Exercise brief:
Locate the word "Sissense" in the entries below, then gather every line that holds it.

Records to process:

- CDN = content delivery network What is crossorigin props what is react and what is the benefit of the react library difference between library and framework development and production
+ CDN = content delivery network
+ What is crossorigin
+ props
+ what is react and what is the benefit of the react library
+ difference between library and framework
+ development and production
==
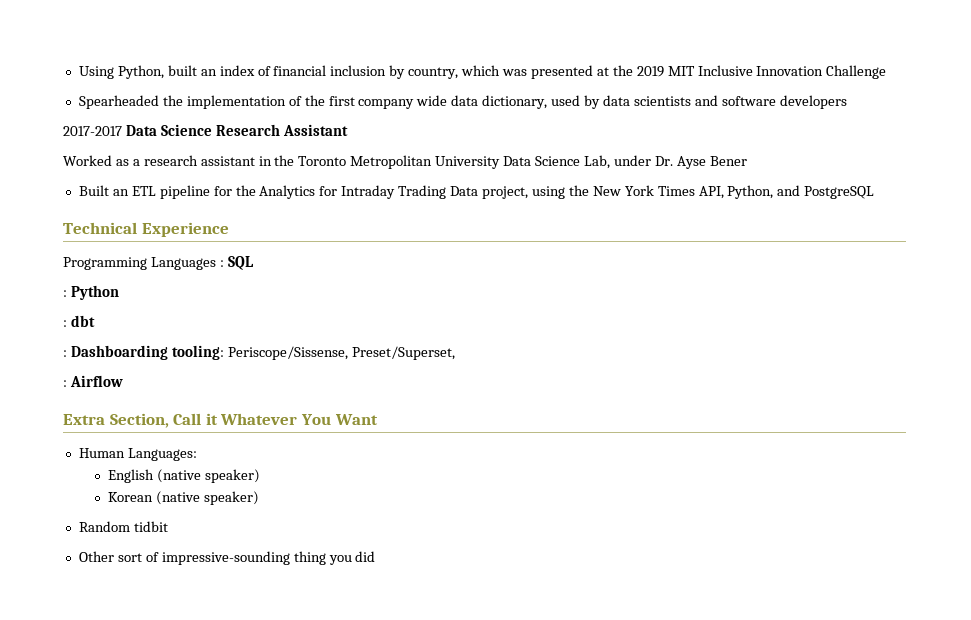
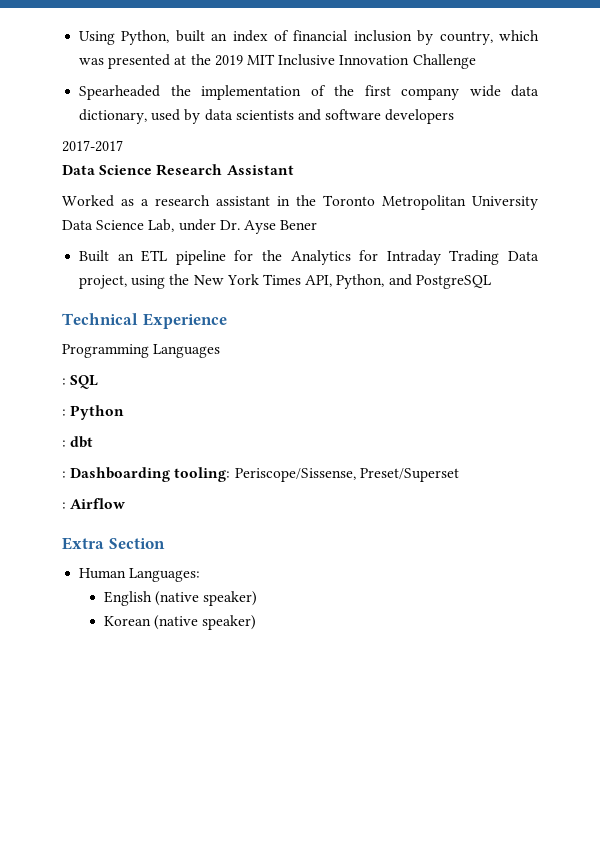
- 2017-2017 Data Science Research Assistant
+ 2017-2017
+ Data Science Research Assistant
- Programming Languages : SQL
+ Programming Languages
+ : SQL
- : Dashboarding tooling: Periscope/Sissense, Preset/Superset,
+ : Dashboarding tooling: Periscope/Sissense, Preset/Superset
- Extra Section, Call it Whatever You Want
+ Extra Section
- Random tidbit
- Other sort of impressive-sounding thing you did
==
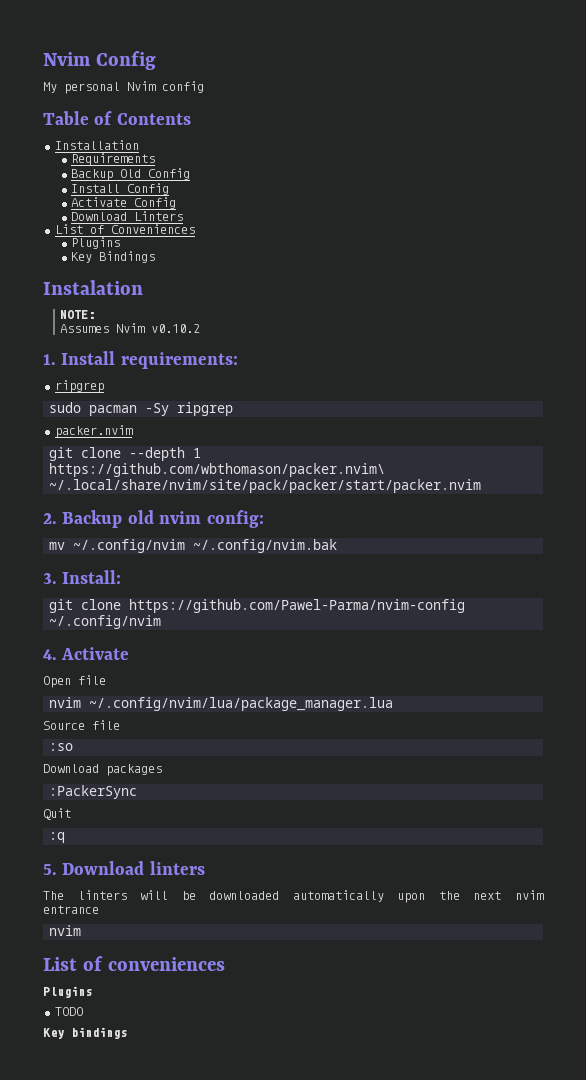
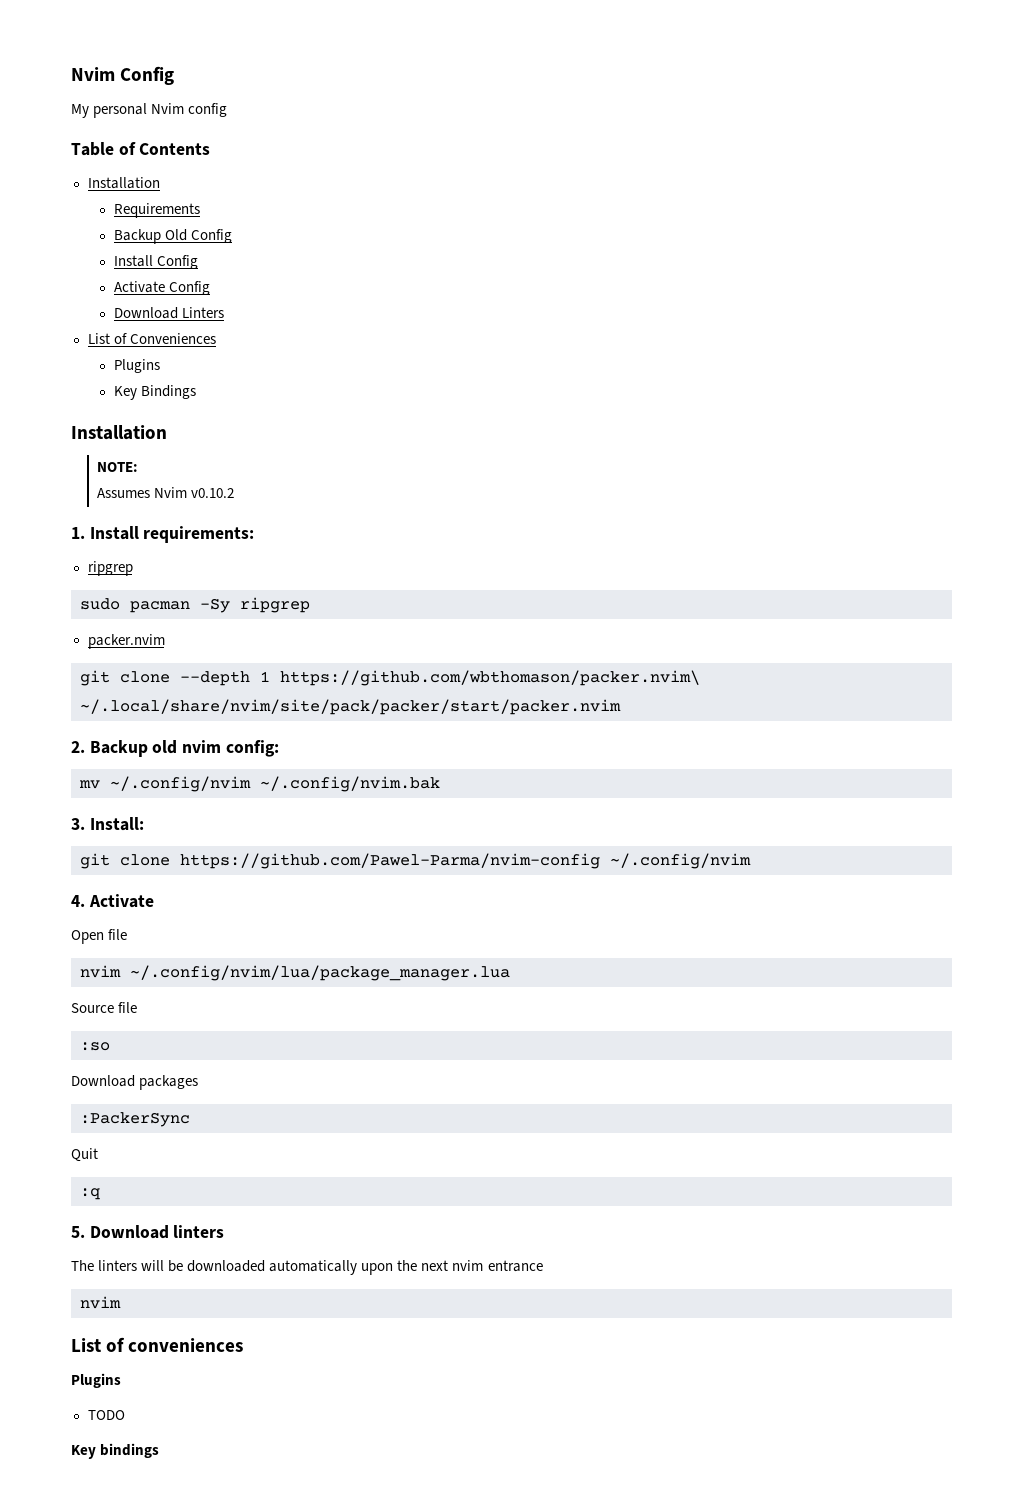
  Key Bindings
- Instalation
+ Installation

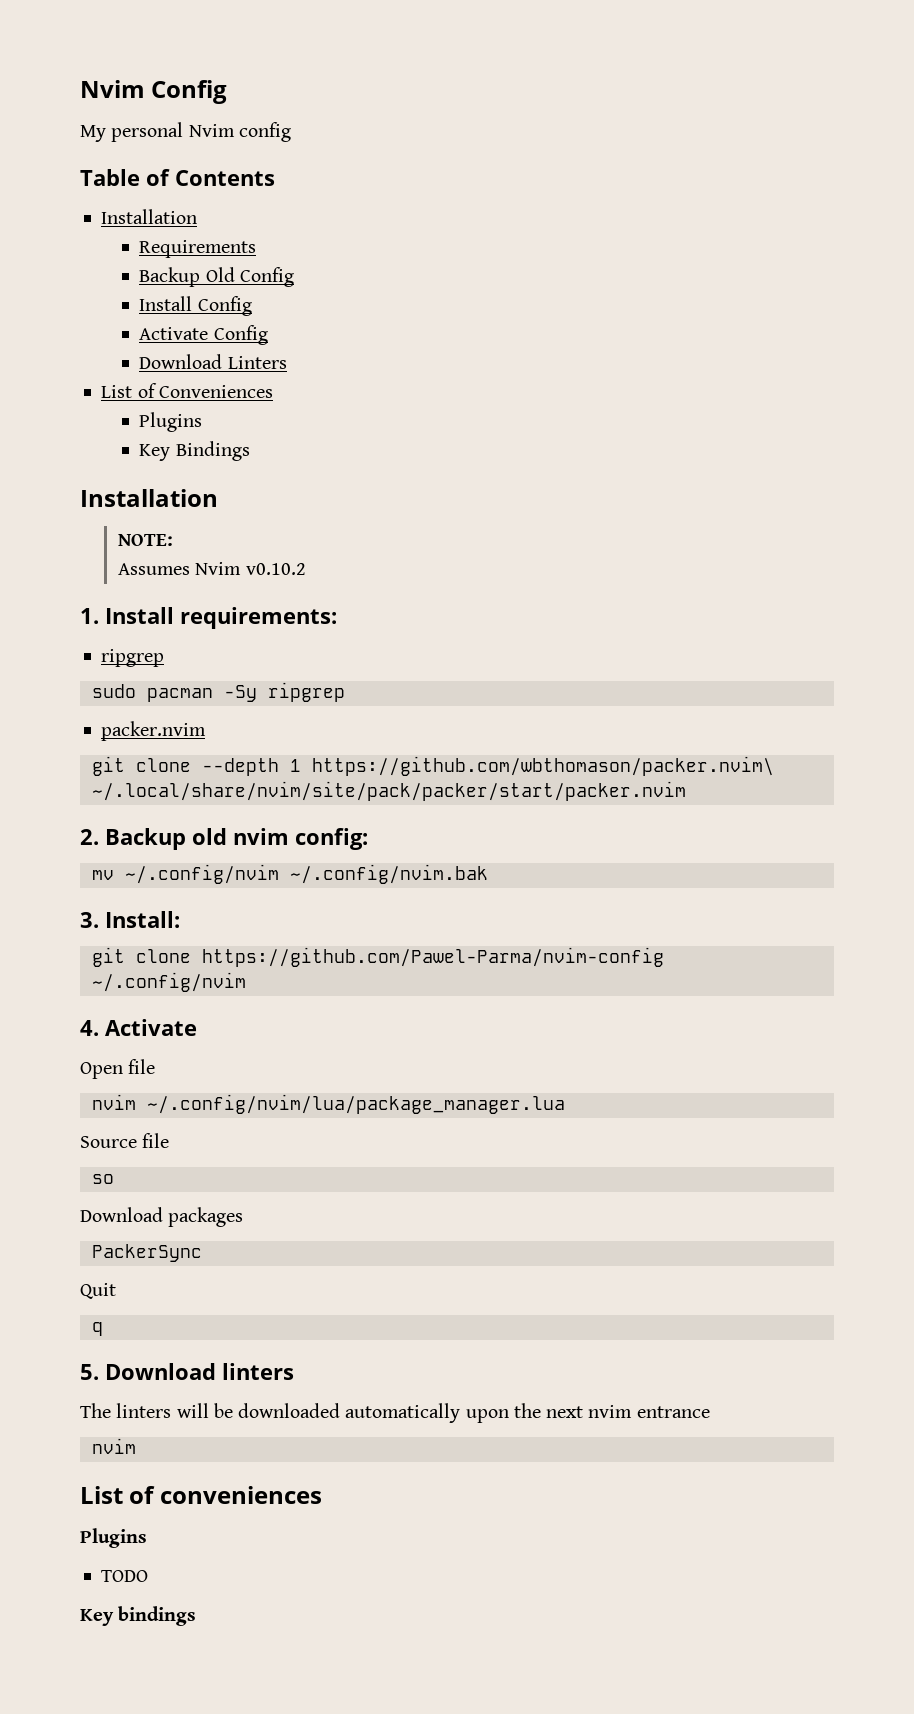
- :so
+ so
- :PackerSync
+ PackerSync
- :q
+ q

Response below:
- : Dashboarding tooling: Periscope/Sissense, Preset/Superset,
+ : Dashboarding tooling: Periscope/Sissense, Preset/Superset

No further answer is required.